Crises Calls at the American Cancer Society
The American Cancer Society (ACS) is the largest cancer-related charitable organization in the United States, and probably the world. It is one of the United States' two largest healthcare charitable organizations, along with the American Heart Association. It receives millions of dollars a year in donations and provides funding for research, information, and programs for cancer patients throughout the United States. One of the programs it runs is the cancer information center, a call-center where specially trained cancer information specialists handle calls about cancer. These cancer-information specialists (CIS) are college-educated, highly trained individuals with access to a database with extensive information about cancer. Most of them have backgrounds in the social sciences, such as psychology, sociology, and social work, and many of them have experience and training in crises counseling. In addition, the ACS employs nurses in the call-center to handle specific-questions that may require additional expertise. The goal of the hotline is to disseminate information to callers, not to provide individual healthcare advice.

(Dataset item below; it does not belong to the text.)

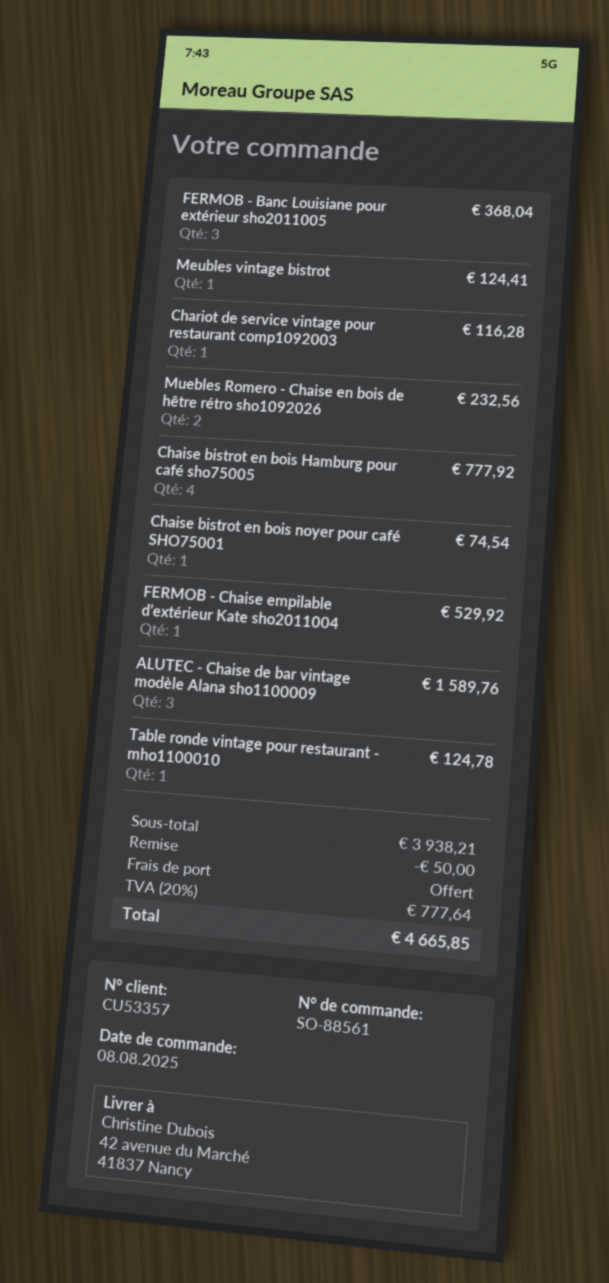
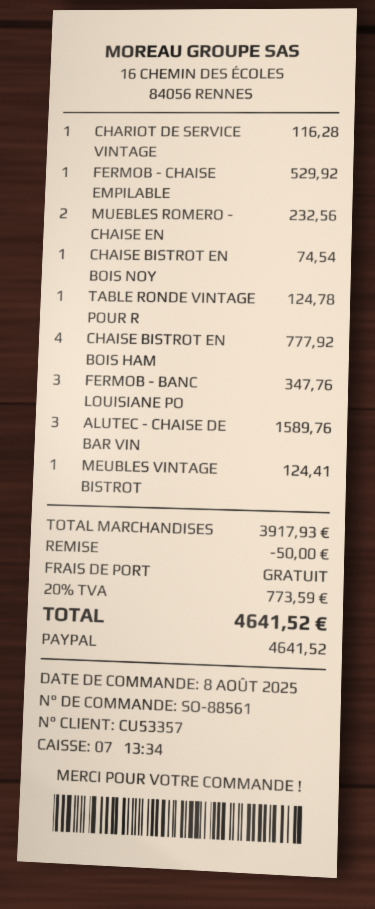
FERMOB - Banc Louisiane pour extérieur sho2011005: 3 for 368.04 -> 3 for 347.76
subtotal: 3938.21 -> 3917.93
tax: 20% = 777.64 -> 20% = 773.59
total: 4665.85 -> 4641.52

CIS are prohibited from answering patient-specific questions and are to serve in an information-only basis.
HR Policy
In addition to being prohibited from answering patient-specific questions, CIS are prohibited from providing any type of counseling to a caller, even though it is not unusual for the CIS to receive calls from people who express suicidal ideations linked to a cancer diagnosis. The policy is for the CIS to attempt to transfer the caller to a national suicide hotline, or, if that is impossible to find a supervisor or nurse to take the call. However, the majority of suicidal callers contact the ACS during evening or night shifts, when nurses are not available and coverage by supervisors is sparse. Furthermore, even supervisors and nurses are urged not to engage in anything that could be considered counseling. The result is that CIS are placed in a position of telling callers who have already expressed significant depression or suicidal ideation that the CIS cannot help them but can give them referrals to other numbers. When the call ends, the CIS is left to wonder if the caller is safe. If a CIS does provide any type of counseling, then the CIS is given a written warning; accumulating three warnings is grounds for termination. The policy should be changed; not only should CIS not be punished if they provide counseling to a suicidal caller, but CIS who work evening and overnight shifts should be given training to handle suicidal callers, and day-shift staffing should ensure that at least one crisis-trained CIS is on-staff at all times.
Reasons for Change
The first reason that this change is important is to improve customer services; customers calling the hotline of the nation's largest cancer charity expect to find answers and resources at the other end of the line and depression is very common with cancer diagnoses. The second reason is that it is inhumane to hire people who come from helping profession backgrounds and ask them to ignore those instincts when a person is asking for their help. The third reason is that these calls are going to continue and CIS are going to continue to try to provide help to suicidal callers; giving them the training and tools to do so would limit liability for the company and make things easier for the CIS.
Recommended Change
Currently, the ACS policy is not to provide counseling of any type to any caller. The policy should be changed. All CIS who will work evening or overnight shifts, as well as additional CIS who volunteer for training should receive training to be a crises counselor in Texas, the location of the call-center. Texas allows people who have been trained as crises counselors, but who are not otherwise certified as mental health professionals, to handle incoming crises calls for the purposes of suicide hotlines and protects them from liability for those calls. These CIS who have also been trained counselors could then deal with suicidal callers, helping to save lives and provide better customer service for distraught people who have turned to the ACS for help.
Strategy
The change strategy will be based on Kotter's 8-step model, which continues to be recommendable model (Applebaum et al., 2012). Because calls are frequently recorded for coaching purposes, using a recorded call with a suicidal caller and playing it for supervisors from outside of the call-center on one of the scheduled visits to the call center should help establish urgency. Because many of these supervisors have never worked in the call center, they may have no...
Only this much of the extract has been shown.